Hours later, after the party was over, Ryan stood in his bathroom at home and stared at his reflection.

It really was a cool hat.

He tilted his head and narrowed his eyes, but try as he might he didn't look much like a private detective in an old black and white movie. That was a little disappointing.

It was just a hat, Ryan thought.

(A stolen hat, Ryan's conscience thought.)

He hung the hat on his bedpost before he went to sleep.

-

When he woke up in the morning, he had a theory.

-

To test his theory, he put on his silk top hat and went over to Spencer's house that afternoon. He let himself in with his key and found Spencer eating a sandwich in the kitchen.

"Urgh," said Spencer.

Ryan felt a little smug that he, at least, had no hangover. He waited patiently while Spencer finished chewing and swallowed his bite of sandwich. Then he stepped very close to Spencer, put his hands flat on Spencer's chest, and said, "Don't punch me if I'm wrong about this."

Spencer's eyes widened and he started to say, "If you're—"

Ryan shoved him against the counter and kissed him before he could finish.

For the first five seconds he thought it was a mistake. Spencer made a muffled noise of surprise but otherwise did not react at all. His lips were closed and their noses were smashed together and Ryan was starting to wish the floor would swallow him whole when Spencer made another noise, almost a relieved sigh, and put his hands on Ryan's shoulders.

Then his tilted his head and his lips parted and his tongue flicked out and they were _kissing_ , actually kissing, hands fisted in each others shirts and legs pressed. together. They kissed until Ryan felt light-headed and broke away, breathless.

"Hi," he said.

"Hi," Spencer said. He was smiling and flushed and Ryan really wanted to run his hands through his hair.

"So, um," Ryan said.

And Spencer said, "Let's do that some more."

-

Two days later they had progressed significantly beyond making out in the kitchen, and Ryan was wondering why he and Spencer hadn't thought about doing this years ago. They could have been having sex since they were like thirteen if they'd had any sense when they were young.

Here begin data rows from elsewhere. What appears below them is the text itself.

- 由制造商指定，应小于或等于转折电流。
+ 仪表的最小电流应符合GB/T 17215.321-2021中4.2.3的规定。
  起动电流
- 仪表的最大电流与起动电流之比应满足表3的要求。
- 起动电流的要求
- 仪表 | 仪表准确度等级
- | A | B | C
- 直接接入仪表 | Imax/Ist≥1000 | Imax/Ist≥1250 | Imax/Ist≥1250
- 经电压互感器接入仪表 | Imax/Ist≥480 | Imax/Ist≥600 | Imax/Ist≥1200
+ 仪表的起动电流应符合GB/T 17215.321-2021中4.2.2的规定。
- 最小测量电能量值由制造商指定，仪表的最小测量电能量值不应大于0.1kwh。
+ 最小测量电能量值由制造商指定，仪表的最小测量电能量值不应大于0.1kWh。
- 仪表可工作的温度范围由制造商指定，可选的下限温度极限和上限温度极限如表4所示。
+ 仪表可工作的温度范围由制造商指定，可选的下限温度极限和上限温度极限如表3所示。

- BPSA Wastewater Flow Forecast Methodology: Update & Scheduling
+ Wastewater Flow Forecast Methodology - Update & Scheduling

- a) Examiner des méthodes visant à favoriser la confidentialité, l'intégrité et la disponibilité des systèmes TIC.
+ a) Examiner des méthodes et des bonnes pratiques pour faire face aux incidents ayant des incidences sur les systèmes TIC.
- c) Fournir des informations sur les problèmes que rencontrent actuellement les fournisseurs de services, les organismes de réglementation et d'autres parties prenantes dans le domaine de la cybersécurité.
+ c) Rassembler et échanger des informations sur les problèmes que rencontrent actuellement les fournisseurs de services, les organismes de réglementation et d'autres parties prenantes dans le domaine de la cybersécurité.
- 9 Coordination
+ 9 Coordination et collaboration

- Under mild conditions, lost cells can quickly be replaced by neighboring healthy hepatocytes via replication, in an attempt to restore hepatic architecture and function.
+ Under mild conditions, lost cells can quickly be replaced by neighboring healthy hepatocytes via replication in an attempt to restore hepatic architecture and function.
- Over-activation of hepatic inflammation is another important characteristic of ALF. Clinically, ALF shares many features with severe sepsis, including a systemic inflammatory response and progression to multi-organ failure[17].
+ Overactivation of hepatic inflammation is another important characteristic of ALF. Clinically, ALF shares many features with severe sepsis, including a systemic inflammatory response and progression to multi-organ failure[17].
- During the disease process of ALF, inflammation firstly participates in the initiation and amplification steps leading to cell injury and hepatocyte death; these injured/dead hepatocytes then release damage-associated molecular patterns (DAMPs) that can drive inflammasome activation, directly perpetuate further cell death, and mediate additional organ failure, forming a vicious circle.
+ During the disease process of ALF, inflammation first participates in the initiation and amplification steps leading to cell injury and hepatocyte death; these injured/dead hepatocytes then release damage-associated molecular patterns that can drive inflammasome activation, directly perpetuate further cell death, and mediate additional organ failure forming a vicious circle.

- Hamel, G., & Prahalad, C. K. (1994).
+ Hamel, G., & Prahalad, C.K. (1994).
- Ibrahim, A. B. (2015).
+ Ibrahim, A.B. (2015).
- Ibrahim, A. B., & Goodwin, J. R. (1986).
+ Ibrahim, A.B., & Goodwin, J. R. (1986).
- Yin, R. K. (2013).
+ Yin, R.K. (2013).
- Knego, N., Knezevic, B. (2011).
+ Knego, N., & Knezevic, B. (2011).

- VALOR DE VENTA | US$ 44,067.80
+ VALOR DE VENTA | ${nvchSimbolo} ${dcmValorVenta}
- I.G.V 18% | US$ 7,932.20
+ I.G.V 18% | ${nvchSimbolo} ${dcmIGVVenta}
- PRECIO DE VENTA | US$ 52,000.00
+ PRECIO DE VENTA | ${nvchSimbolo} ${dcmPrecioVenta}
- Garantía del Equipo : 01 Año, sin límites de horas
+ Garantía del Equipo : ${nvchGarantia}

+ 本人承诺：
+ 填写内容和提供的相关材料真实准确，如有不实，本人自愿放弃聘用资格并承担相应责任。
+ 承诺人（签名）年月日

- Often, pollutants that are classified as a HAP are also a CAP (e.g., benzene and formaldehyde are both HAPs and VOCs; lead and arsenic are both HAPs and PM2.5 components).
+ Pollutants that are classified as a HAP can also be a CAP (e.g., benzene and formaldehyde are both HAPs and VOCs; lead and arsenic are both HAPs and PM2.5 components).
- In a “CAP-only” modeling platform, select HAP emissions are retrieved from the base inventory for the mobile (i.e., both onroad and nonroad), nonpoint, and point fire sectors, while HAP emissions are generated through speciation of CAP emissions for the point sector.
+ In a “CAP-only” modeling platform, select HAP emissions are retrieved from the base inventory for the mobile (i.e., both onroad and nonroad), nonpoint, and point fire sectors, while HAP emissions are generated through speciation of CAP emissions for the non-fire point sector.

That was a lot of years of missed opportunities to make up for.

(To be fair, Ryan thought, he had considered it before. He had tentatively brought it up in conversation just once:

"I think I might be bisexual," he had said one day while they were jamming, just the two of them.

"Pete Wentz still isn't going to touch your dick," Spencer had replied.

He played a rimshot to punctuate his statement, and that was the end of the conversation.)

But as much as he was enjoying himself, there was still a niggling doubt in the back of Ryan's mind. So he sent a text to Brendon that said, _im cming ovr_ , put on his top hat and drove to Brendon's house. Brendon was on the sofa in his living room wearing nothing but a pair of boxers, but that was normal for Brendon.

"Come kill zombies with me," Brendon said, waving a game controller at Ryan.

"Aren't zombies already technically dead?" Ryan asked. He sat down beside Brendon much closer than the huge sofa required, but Brendon didn't seem to mind.

They killed video game zombies together for about half an hour. Ryan tried not to think about how his knee kept bumping into Brendon's and how Brendon always felt like a human heater and how awesome it was that Brendon never wore clothes if he could get away with it.

"I can't believe you've ever managed to keep a girlfriend for more than a week," Brendon said suddenly, after artfully decapitating a zombie.

Ryan stared at him. "What?"

"Is this your idea of seducing me? 'Cause I gotta say, Ross, your technique could use some work."

Ryan was dimly aware of his zombie killer being torn to pieces on the screen, but he wasn't paying attention anymore. "You mean you want to..."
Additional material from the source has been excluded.